6月末のこの日は俺の"定期検診日"である。


俺の記憶には"穴"が存在している。

表向きの理由は、学業による疲弊と失恋によるショック。失恋というのは、大学に入学してすぐできた彼女のことであり、その子はサークルの先輩に取られてしまったのだ。

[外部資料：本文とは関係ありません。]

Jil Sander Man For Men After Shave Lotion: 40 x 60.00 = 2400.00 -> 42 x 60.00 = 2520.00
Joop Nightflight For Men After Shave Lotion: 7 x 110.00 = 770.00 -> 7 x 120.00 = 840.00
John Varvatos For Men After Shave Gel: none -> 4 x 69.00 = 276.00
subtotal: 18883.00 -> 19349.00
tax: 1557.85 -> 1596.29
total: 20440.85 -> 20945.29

実際には、度重なるドールの襲撃による疲弊が原因ではないかとベマに言われている。

表向きの理由があまりにも繊細すぎるため、自分でも苦笑いしかできない。


定期検診は、鋼治さんの高校時代からの友人である瀬川佳人さんの元で半年に一度のペースで行なわれており、今回でかれこれ5回目の受診となる。



途中、俺のスマホにバイト仲間から連絡があった。

「熊田さんから、明後日キッチン入ってくれないかだって。俺代わりに入っていい?」

熊田さんとは、40代ほどの女性で、長くお世話になっている人である。

「お前がいいなら。ってか、そのスマホ、随分年季はいってるんじゃないか?大学入りたての頃から使ってるだろ?」

「なかなか替えるキッカケなくて。あはは」

そう言いながら、熊田さんに「いいですよ」と返信した。




隣県の緑豊かな場所にその診療所がある。

心療内科をメインとするその診療所は、休診日だからか異様に静かだった。

診療所で待っていたのは、主治医である瀬川佳人さんである。ミルクティーのような色をした長髪を後ろに結いた、少し西洋の血が混じっていそうな顔立ちの男の人。俺は彼と鋼治さんのことを"顔面国宝"だと思っていたりする。

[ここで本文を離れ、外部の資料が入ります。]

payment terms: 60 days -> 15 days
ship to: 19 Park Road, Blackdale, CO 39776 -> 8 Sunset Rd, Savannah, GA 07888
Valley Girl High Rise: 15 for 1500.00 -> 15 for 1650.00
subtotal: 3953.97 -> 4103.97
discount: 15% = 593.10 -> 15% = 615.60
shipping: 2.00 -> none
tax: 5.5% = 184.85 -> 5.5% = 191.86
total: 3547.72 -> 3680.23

俺が来るときはいつも彼しかいない。休診日だから当然といえば当然なのだけれど。

「耀くん、こんにちは」

「瀬川先生、よろしくお願いします」

検査前、先生に頭を下げた。

「どうか楽にしてくれ。臨床データはもらってることだし」

先生の空き時間でほぼ無償で診察してもらう代わりに臨床のデータを提供している。


今回もいつもと同じようにMRIや血液検査、心理検査に心電図などあらゆるデータを取られた。


残すは先生による診察だけとなった。

待合室では鋼治さんが複雑そうな顔をして待っていた。

「鋼治さん、待たせてごめん」

「気にするな。終わったか」

「うん。あのさ、鋼治さんに見つけてもらわなかったら、俺、記憶のこと気が付かなかったかも。こんなしっかりした病院も紹介してくれてありがとう」

そう、俺の記憶の"齟齬"に最初に気がついたのは鋼治さんだった。たまたま高校時代の一番の友人が心療内科のクリニックの副医院長をしており、彼を頼ることにしたのが始まりだった。

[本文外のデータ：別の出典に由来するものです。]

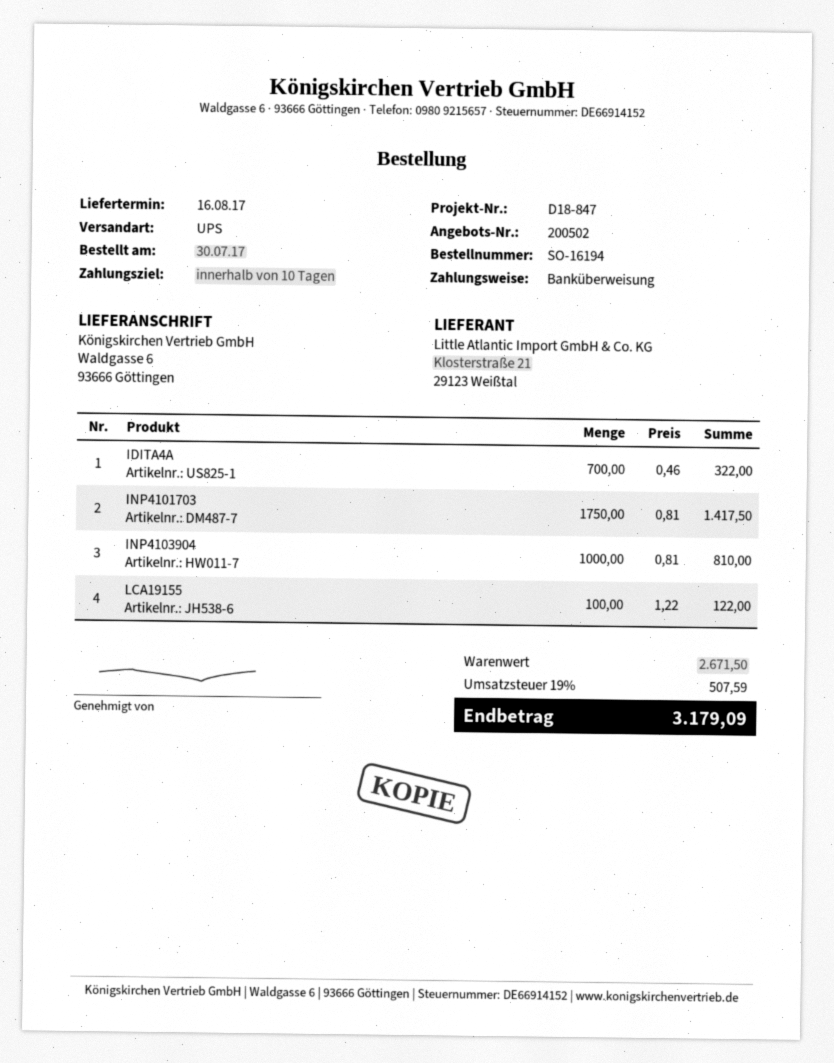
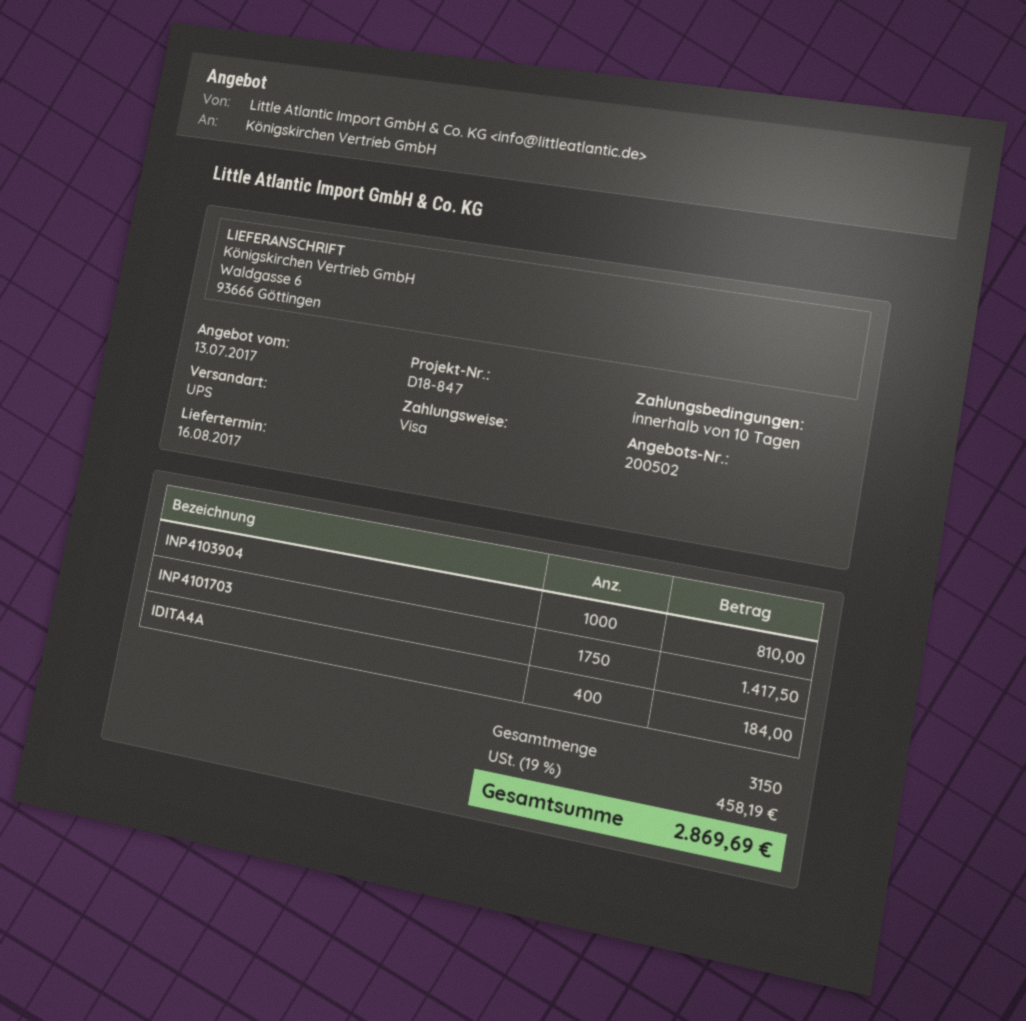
payment method: bank transfer -> Visa
IDITA4A: 700 for 322.00 -> 400 for 184.00
LCA19155: 100 for 122.00 -> none
tax: 19% = 507.59 -> 19% = 458.19
total: 3179.09 -> 2869.69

「お前は鉄平の親友だからな。俺にとってはもう一人の弟みたいなもんだ」

鋼治さんの言葉に、心がほんわりと温かくなった。

兄弟のいない俺にとって、鋼治さんは間違いなく兄のような存在だった。




「今年も大きな変化はないようだね」

診察室で告げられた言葉に、安堵のため息をついた。

「ありがとうございます」

「何かあったら鋼治に言うんだよ」

「はい」

俺は笑顔で診察室を後にした。このあと、鋼治さんが先生と少し話をするのが定例。きっと俺についての情報共有だと思う。


"俺の記憶、戻るのかな"

《いつかは戻ると思いますよ。今はやれることをやるしかないですね》

"そうだよな。さぁ、明日もヒーロー業がんばるぞ"

《えぇ》


待合室でベマと心の中でそんな会話をした。






本格的な夏はすぐそこまで来ていた。



俺の運命が動き出す、重要な夏が。